:: RECORDS SHOWN ::
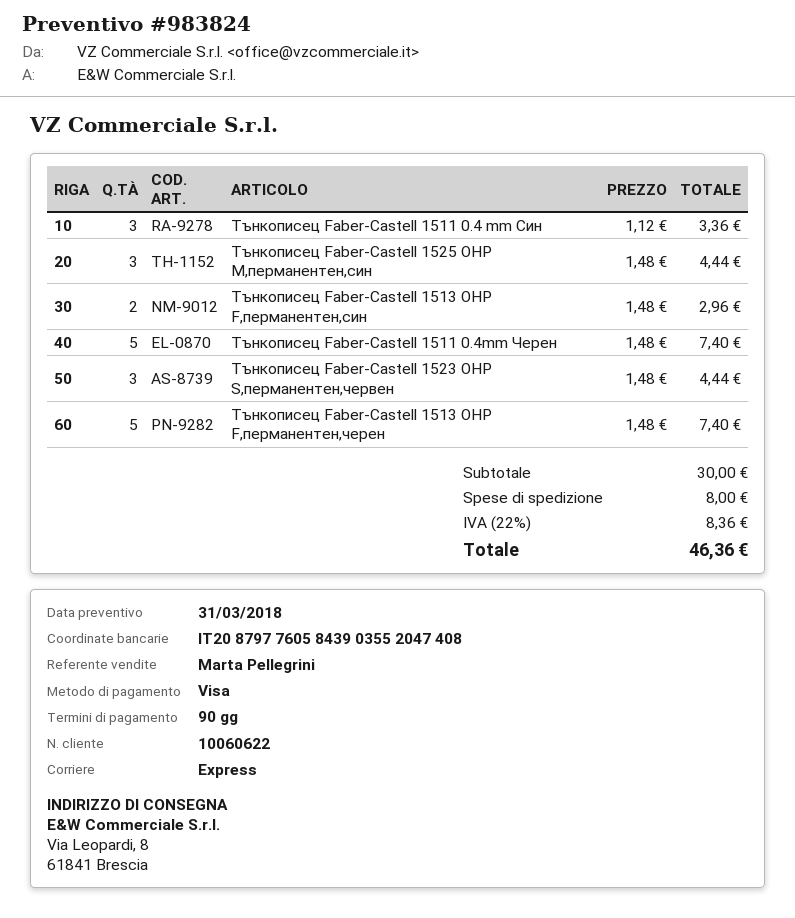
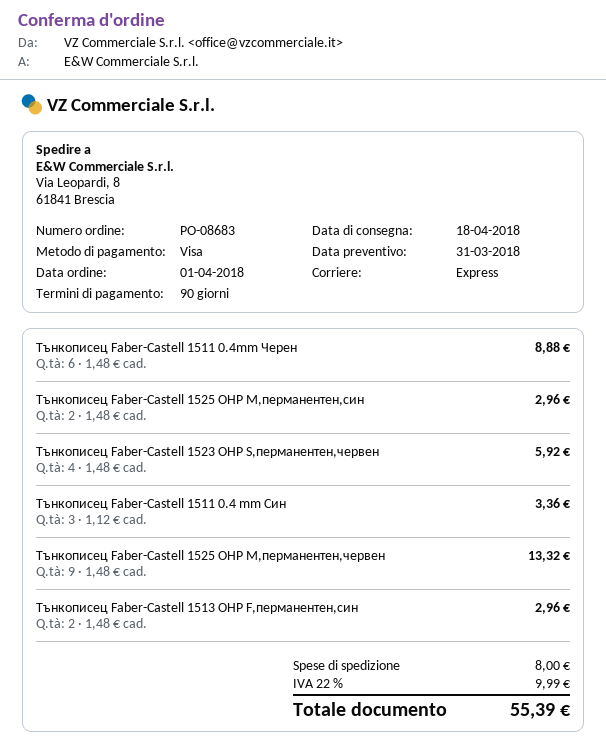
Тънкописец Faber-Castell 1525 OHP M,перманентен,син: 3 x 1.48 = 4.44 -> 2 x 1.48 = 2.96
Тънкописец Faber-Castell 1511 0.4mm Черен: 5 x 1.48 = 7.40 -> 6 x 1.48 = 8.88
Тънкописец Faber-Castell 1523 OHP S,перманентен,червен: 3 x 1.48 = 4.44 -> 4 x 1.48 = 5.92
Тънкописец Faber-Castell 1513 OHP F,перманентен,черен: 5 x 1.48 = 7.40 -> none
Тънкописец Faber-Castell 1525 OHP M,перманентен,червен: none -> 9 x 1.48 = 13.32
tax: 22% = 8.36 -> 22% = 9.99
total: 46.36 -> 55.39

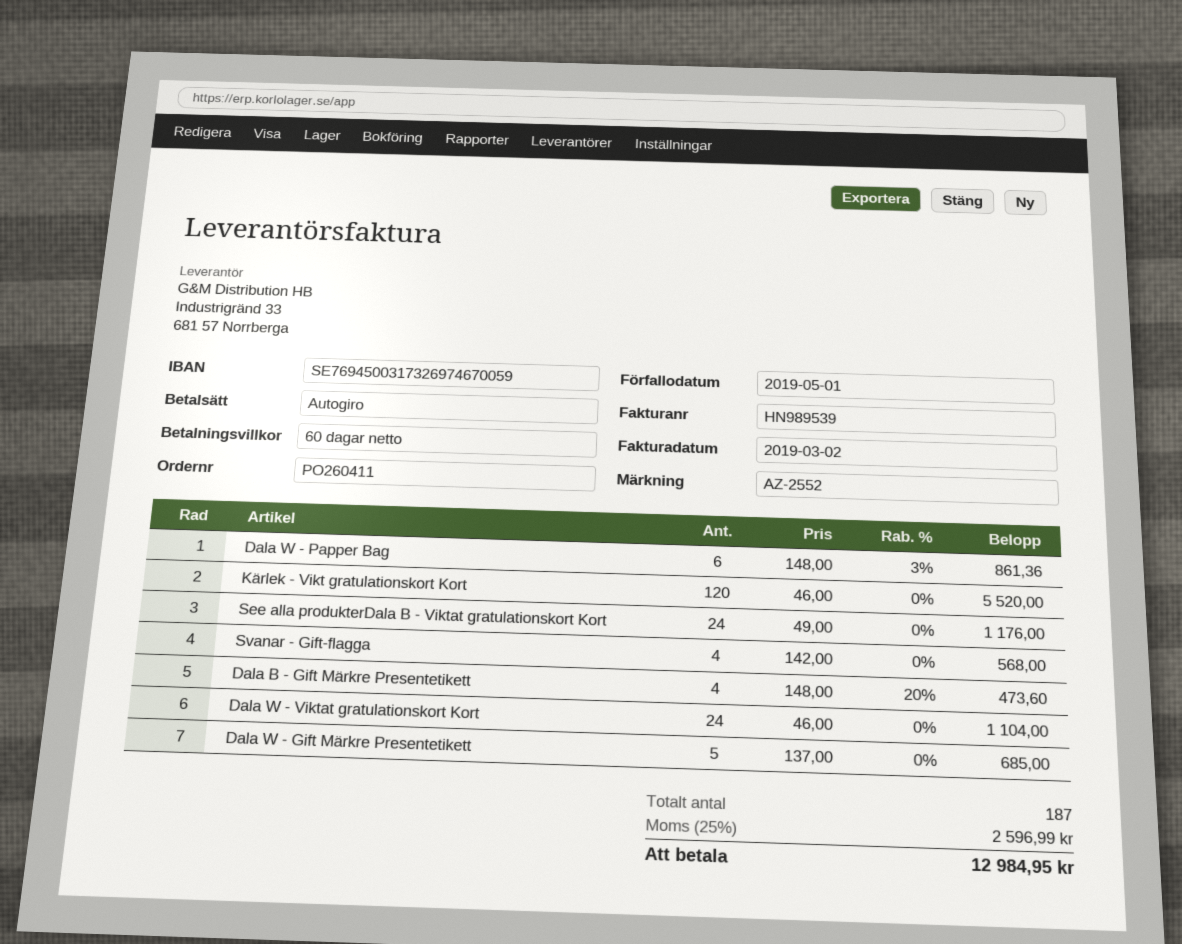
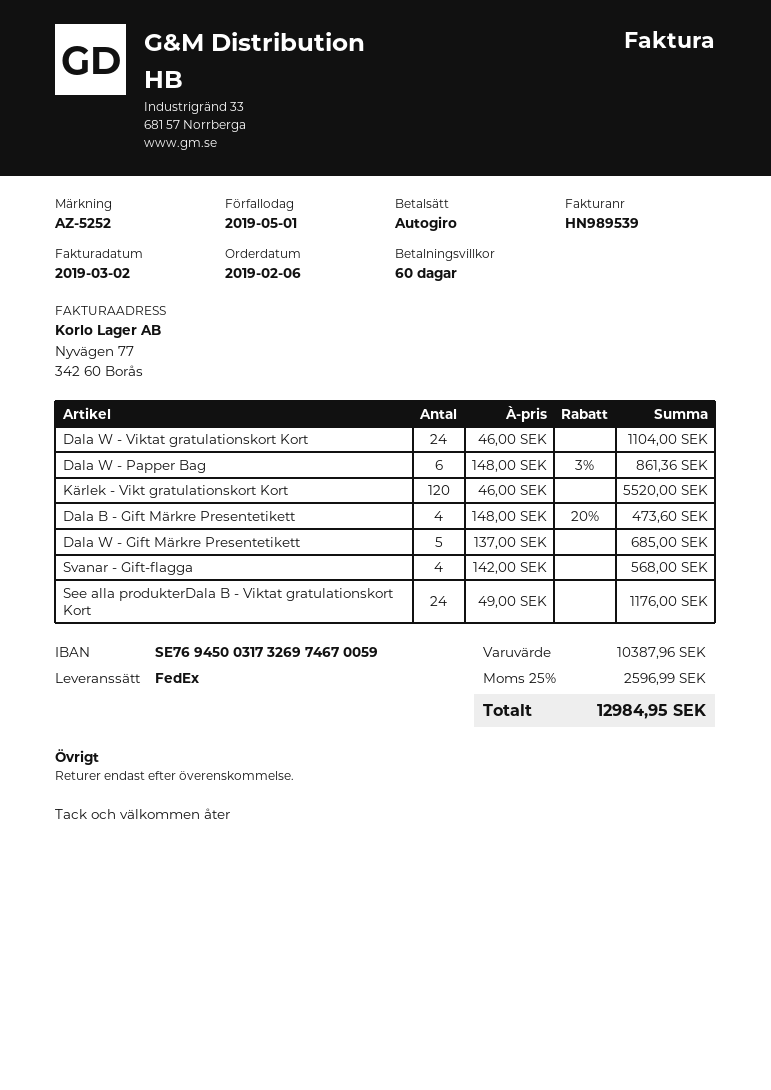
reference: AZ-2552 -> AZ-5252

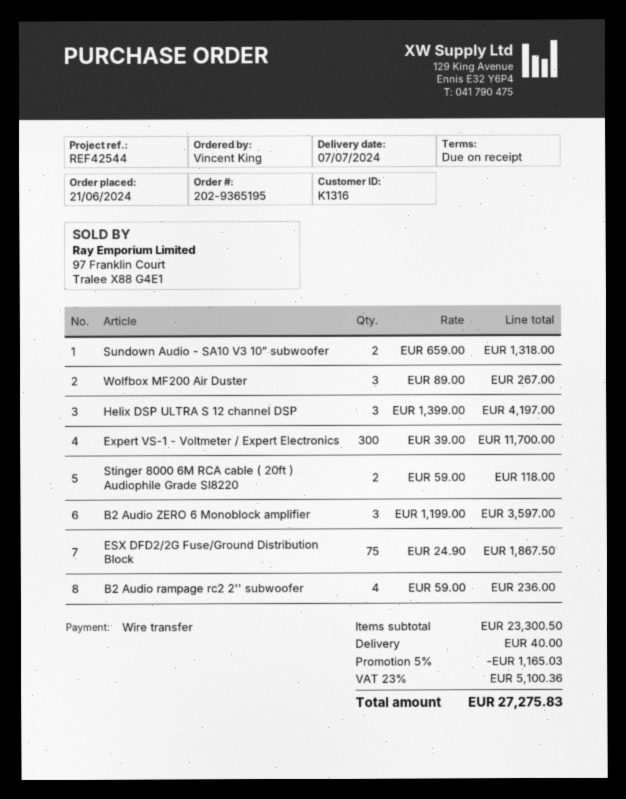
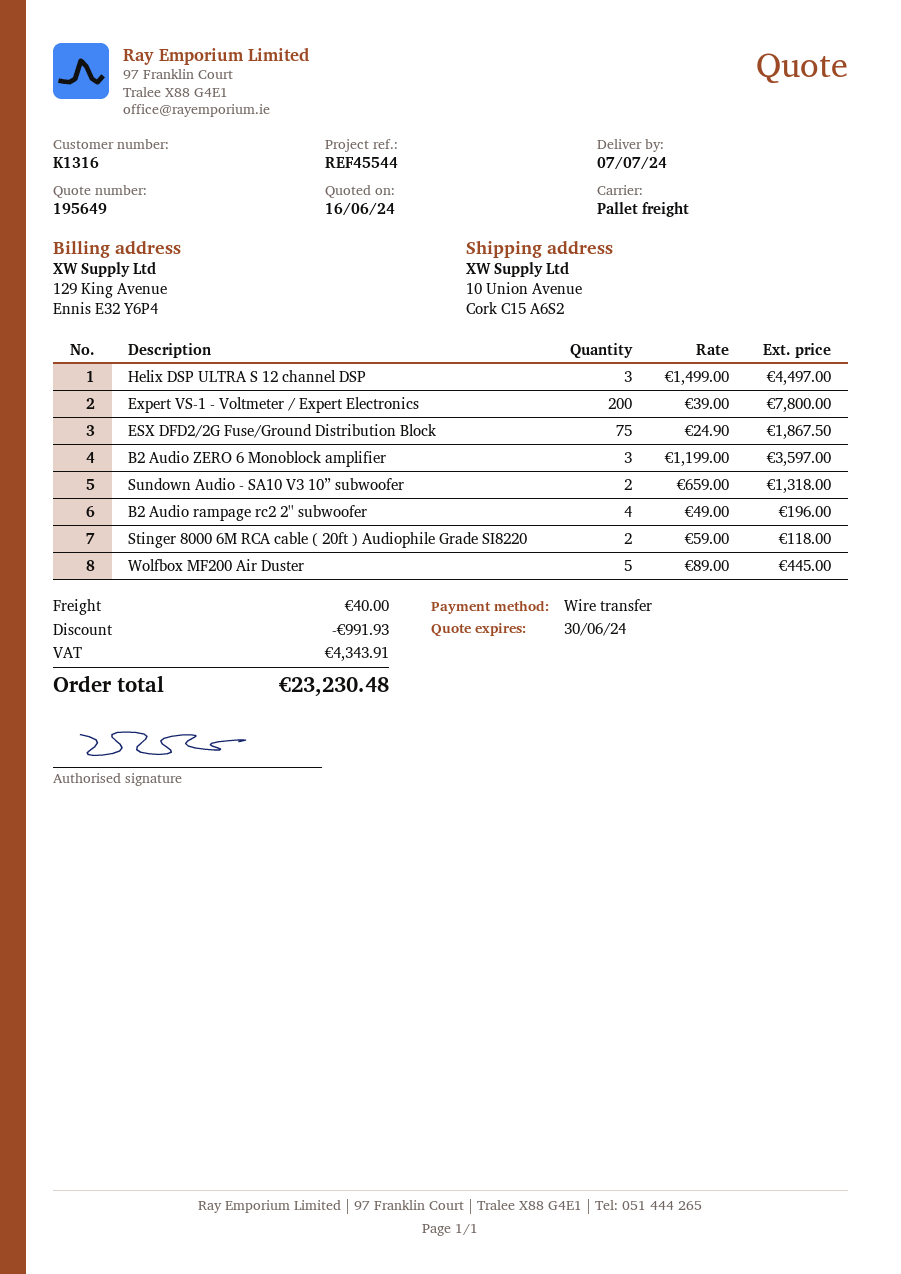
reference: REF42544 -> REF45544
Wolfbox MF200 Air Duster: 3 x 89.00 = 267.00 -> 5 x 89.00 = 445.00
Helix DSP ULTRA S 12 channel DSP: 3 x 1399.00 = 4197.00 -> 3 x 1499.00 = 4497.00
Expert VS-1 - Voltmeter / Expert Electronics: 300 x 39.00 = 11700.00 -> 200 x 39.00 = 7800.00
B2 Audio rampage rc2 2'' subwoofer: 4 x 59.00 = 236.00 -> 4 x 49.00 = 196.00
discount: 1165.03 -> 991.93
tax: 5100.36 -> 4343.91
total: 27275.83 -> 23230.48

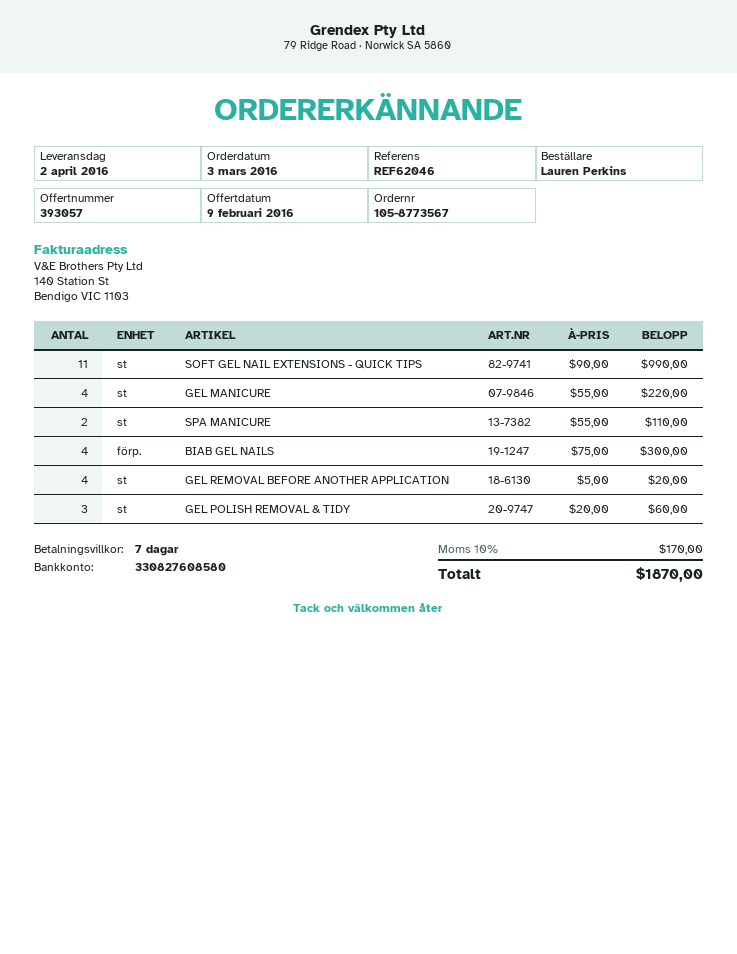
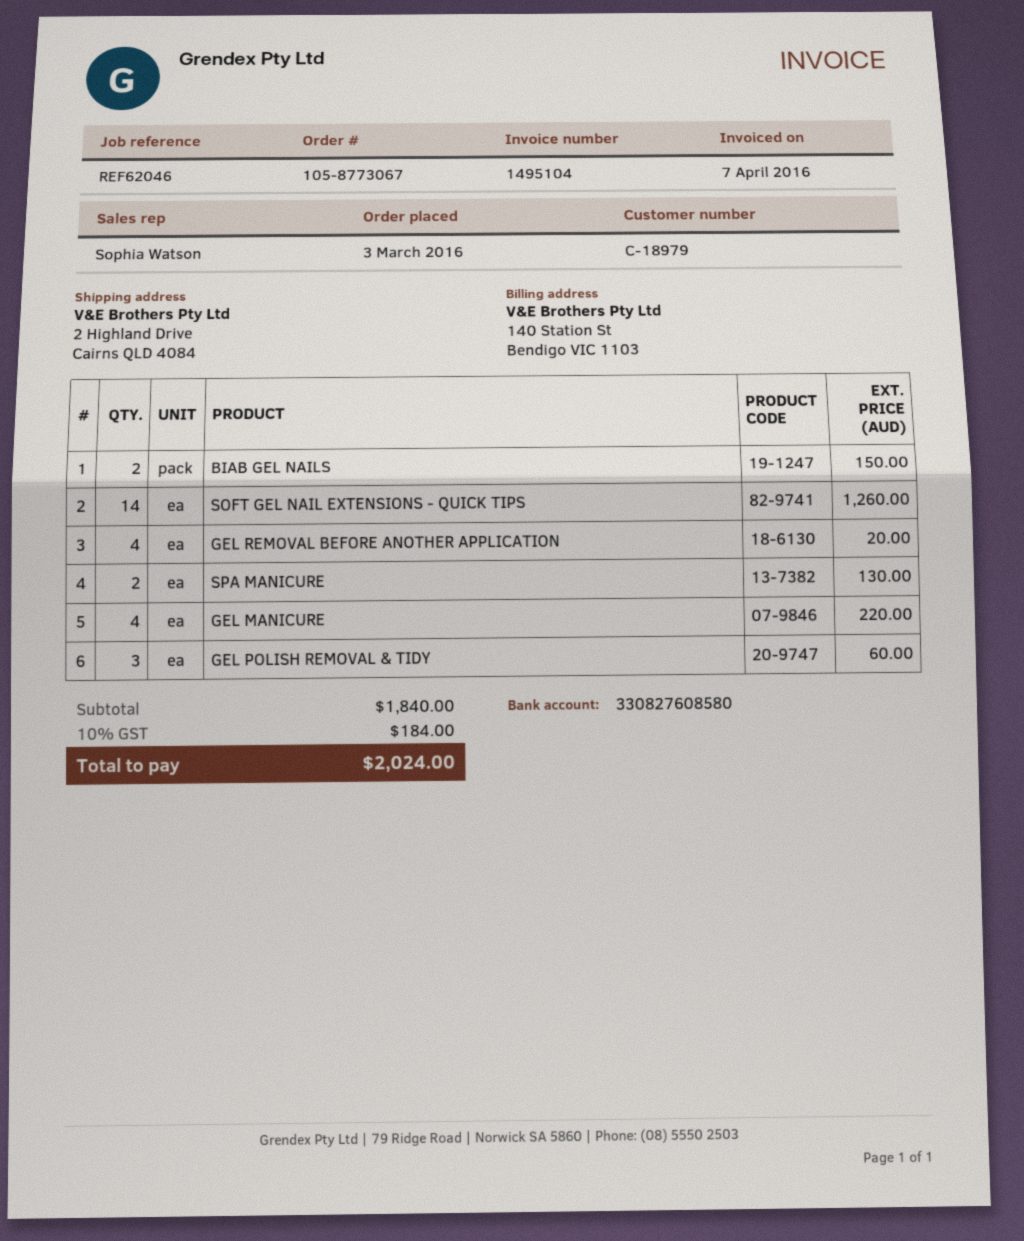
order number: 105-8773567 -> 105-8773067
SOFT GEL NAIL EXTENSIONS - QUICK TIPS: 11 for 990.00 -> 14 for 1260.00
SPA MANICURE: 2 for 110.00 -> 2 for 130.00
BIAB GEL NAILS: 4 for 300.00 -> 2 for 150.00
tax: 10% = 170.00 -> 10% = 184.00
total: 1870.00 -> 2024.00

:: WHAT NEEDS TO BE DONE ::
Go through the entries above and copy each line holding the string "Тънкописец".

:: WRITTEN SOLUTION ::
Тънкописец Faber-Castell 1525 OHP M,перманентен,син: 3 x 1.48 = 4.44 -> 2 x 1.48 = 2.96
Тънкописец Faber-Castell 1511 0.4mm Черен: 5 x 1.48 = 7.40 -> 6 x 1.48 = 8.88
Тънкописец Faber-Castell 1523 OHP S,перманентен,червен: 3 x 1.48 = 4.44 -> 4 x 1.48 = 5.92
Тънкописец Faber-Castell 1513 OHP F,перманентен,черен: 5 x 1.48 = 7.40 -> none
Тънкописец Faber-Castell 1525 OHP M,перманентен,червен: none -> 9 x 1.48 = 13.32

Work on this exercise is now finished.